黒葉には笑顔の方が似合います、ずっと笑っていて欲しいです」
ダメですか?と不安そうに聞かれれば、黒葉には手放すことも出来ない。
「ダメではないと言っただろう?
まだ気持ちが追いついていないだけだ。
不安な気持ちがないとも言わないがそれ以上に小狐とのこれからの生活が楽しみでな」
微笑みながらここを見あげれば、嬉しそうな小狐がぎゅっときつく黒葉を抱き締めた。
「黒葉、すきです。すきはまだよく判りませんが黒葉と一緒にいるのは安心します」
「判った判った、そう何度も言われると照れくさい」
「ダメですか?」
「ダメではないと言っておるだろ?
ほんに小狐は心配性だなぁ。
嫌なことは嫌という、ダメならダメという。
それを言わなければ大丈夫だという事だ」
「それはわかりますが…私は普通ではないので、加減がわかりません。
だから不安なんです。
あなたを傷付けてしまわないか…」
「俺はそんなにやわではない」
小狐にとって黒葉は異端の自分を受け入れてくれた存在。
だからこそ失うことを恐れている。
「なら、一度試してみるか?」
黒葉がぎゅっと抱き着いてきて首に腕を回す。
「そんなことできません!黒葉を失ったら、私は…
また一人になってしまう…そんなの嫌です」
ぐりぐりと頭を黒葉に擦り付けながら小狐は逃がさないというように腰にしがみついた。
「小狐を残してどこかに行ったりしないと約束しただろう?」
「はい、約束ですよ?
私を一人にしないでください」
「ああ、約束だ。
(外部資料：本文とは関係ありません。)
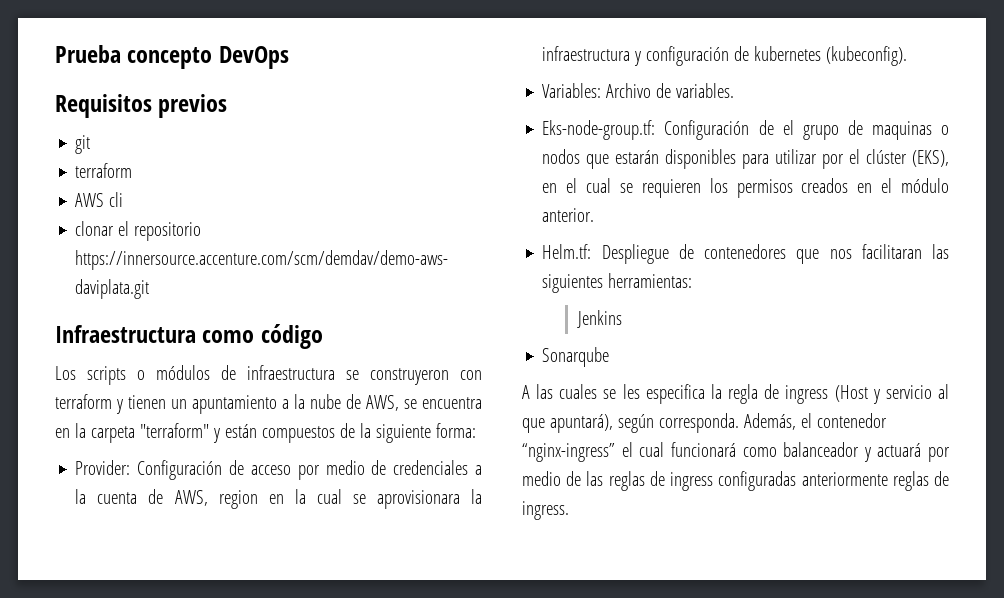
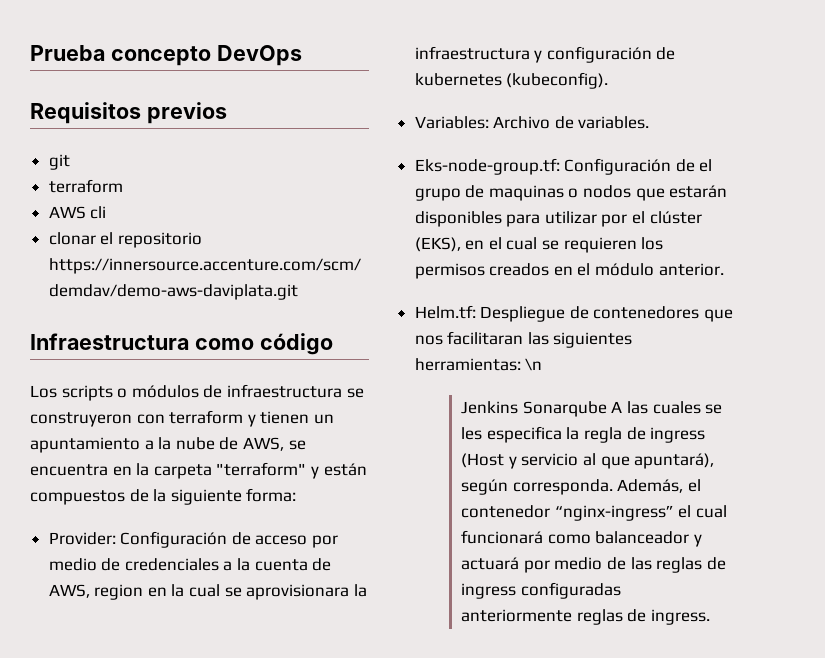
(693, 280) none -> [525,358,543,371] \n
(622, 319) // -> (519, 407) none
(610, 357) // -> (607, 409) none

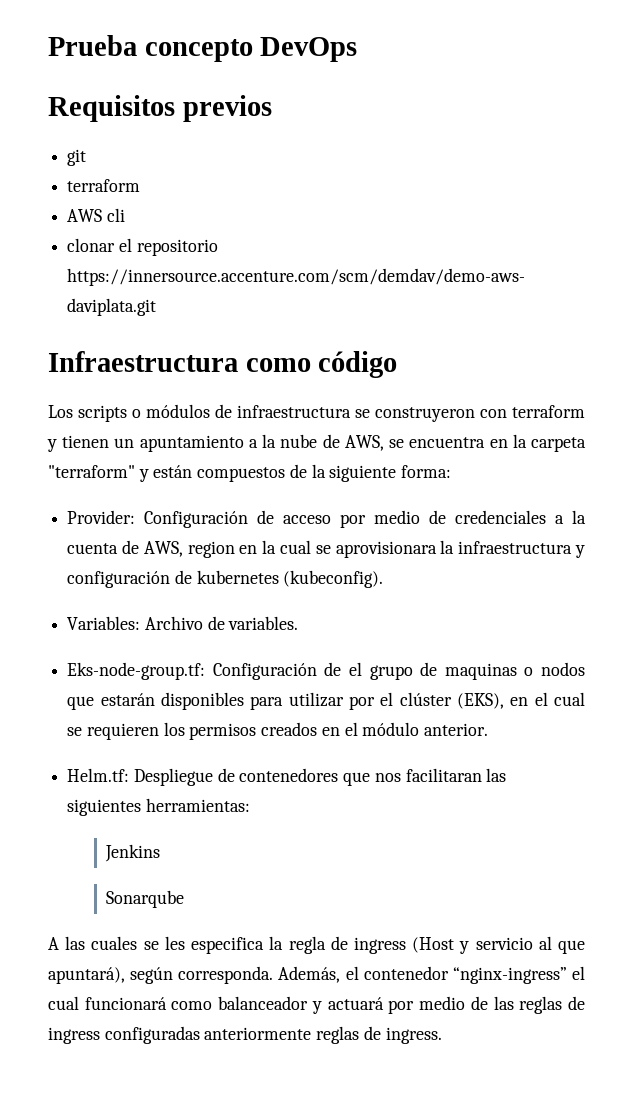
[525,358,543,371] \n -> (250, 805) none
(519, 407) none -> (161, 853) //
(607, 409) none -> (185, 899) //

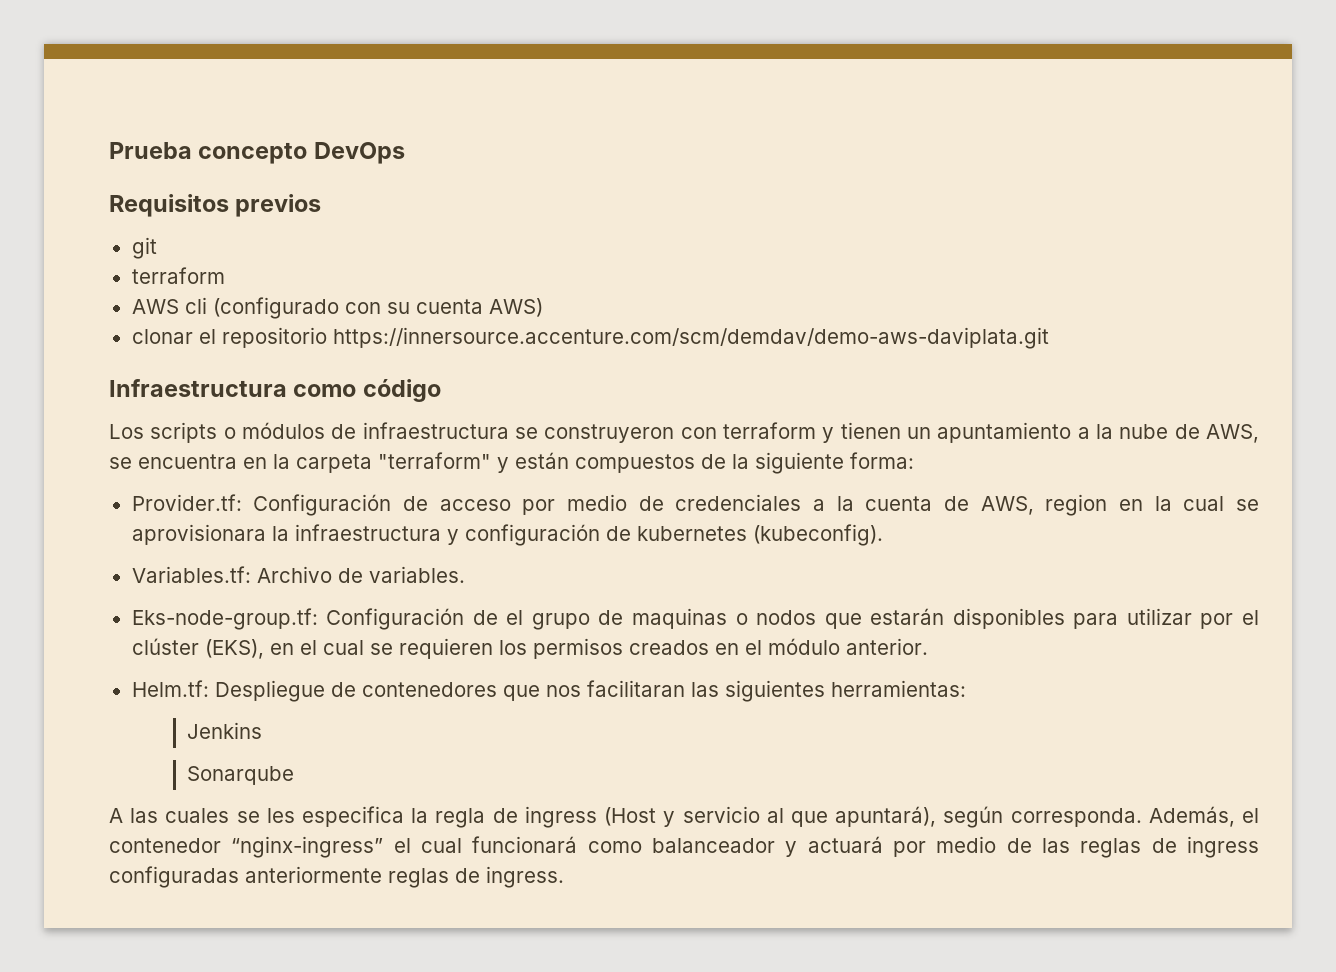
(125, 215) none -> [212,297,543,319] (configurado con su cuenta AWS)
[67,510,136,524] Provider: -> [131,494,242,511] Provider.tf:
[67,616,141,630] Variables: -> [131,566,251,583] Variables.tf:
だから小狐も俺を残してどこかに行かないで、どこかに行くときは俺も連れて行ってくれよ?」
黒葉の細い体を強い力で抱きしめる。
折れそうな細い体は、折れることなくしっかり小狐に抱き着いている。
「ふふ、折れぬだろう?」
「はい!」
小狐はにっこりと笑った。
「さて、それでは夕飯の準備をするか。
手伝ってくれるか?」
「もちろんです、何をすればいいですか?」
黒葉の手を握り嬉しそうにキッチンに付き添って野菜の皮むきなどを手伝う。
「黒葉は料理が上手ですね?」
「そうか?幼馴染が料理好きでなぁ。
つられて俺も一緒に覚えてしまった」
そういいながらも魚をオーブンで焼いておいしそうなパイ包み焼きをテーブルに置き、食器を並べていく。
「小狐、今度一緒に買い出しに行ってみるか?
お前はまだ人里は苦手かもしれぬが、一緒なら怖くはないだろう?
俺は小狐と世界を見てみたい。
もっともっと、俺たちの知らぬことを一緒に知っていきたいんだ」
少しだけ俯いて照れくさそうに黒葉が告げると、小狐はふにゃっと幼い笑顔を浮かべた。
「はい、私も黒葉と一緒にいろいろなものを知っていきたいです。
人の多いところは…まだ少し苦手ですが、黒葉が一緒なら」
「ふふ、なら決まりだな」
嫁いできてから、暗い表情ばかりしていた黒葉は、初めて心の底から笑顔を見せた。
小狐はそれしか言葉を知らないように甘えた声で黒葉の名を何度も呼んだ。
愛おしそうに、何度も。
それが嬉しいのか、黒葉は口元を緩めて小狐に幸せそうな笑顔を見せた。
「いつかお前を、俺の大切な人たちにも紹介したい。
それまで、その人嫌いを直してくれよ、旦那様?」
そっと踵を上げて、触れるだけのキスをする。
小狐は意味が分からずきょとんとしていた。
「これくらいなら、一歩先に進んでも良いだろう?」
「!!」
嬉しそうに黒葉を抱きしめた小狐は触れるだけの軽いキスを何度も繰り返した。